====== Task data

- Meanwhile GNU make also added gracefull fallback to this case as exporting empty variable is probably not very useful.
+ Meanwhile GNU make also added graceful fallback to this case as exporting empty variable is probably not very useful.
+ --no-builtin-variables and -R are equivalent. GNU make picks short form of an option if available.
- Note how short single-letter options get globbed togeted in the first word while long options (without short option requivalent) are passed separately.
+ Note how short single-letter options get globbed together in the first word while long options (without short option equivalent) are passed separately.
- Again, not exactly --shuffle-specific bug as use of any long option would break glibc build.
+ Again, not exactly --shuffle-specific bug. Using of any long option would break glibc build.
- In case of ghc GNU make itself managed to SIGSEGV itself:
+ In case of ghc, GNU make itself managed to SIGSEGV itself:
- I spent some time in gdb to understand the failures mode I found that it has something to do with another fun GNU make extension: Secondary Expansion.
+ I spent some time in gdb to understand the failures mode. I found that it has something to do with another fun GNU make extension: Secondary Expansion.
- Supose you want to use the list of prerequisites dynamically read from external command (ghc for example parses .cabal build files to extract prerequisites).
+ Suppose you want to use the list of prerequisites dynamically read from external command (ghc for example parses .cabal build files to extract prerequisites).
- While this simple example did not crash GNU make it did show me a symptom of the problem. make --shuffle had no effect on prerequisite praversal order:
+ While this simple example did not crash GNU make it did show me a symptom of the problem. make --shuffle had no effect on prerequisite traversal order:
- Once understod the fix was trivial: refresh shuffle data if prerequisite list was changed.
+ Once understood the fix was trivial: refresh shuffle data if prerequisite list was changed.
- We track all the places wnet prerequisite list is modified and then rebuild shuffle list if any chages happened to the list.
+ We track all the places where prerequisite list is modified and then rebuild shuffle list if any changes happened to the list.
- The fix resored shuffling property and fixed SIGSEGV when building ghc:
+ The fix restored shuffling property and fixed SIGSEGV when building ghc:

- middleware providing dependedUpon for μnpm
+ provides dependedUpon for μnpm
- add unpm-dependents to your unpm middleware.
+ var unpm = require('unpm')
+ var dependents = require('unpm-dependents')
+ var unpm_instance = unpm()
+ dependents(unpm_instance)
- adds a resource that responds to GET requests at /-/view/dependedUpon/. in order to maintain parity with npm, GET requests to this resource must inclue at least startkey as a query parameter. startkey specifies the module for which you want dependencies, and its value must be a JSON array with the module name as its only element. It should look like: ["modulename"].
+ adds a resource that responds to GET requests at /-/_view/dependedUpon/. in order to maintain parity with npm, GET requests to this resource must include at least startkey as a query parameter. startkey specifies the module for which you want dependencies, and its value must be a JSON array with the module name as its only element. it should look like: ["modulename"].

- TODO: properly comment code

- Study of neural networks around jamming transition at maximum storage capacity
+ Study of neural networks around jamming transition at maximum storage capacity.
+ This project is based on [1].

============

**What to work on**
Retype, exactly as written, everything from the first line of the data above through the line containing "exactly --shuffle-specific bug.". Nothing else should appear.

**Response to the task**
- Meanwhile GNU make also added gracefull fallback to this case as exporting empty variable is probably not very useful.
+ Meanwhile GNU make also added graceful fallback to this case as exporting empty variable is probably not very useful.
+ --no-builtin-variables and -R are equivalent. GNU make picks short form of an option if available.
- Note how short single-letter options get globbed togeted in the first word while long options (without short option requivalent) are passed separately.
+ Note how short single-letter options get globbed together in the first word while long options (without short option equivalent) are passed separately.
- Again, not exactly --shuffle-specific bug as use of any long option would break glibc build.
+ Again, not exactly --shuffle-specific bug. Using of any long option would break glibc build.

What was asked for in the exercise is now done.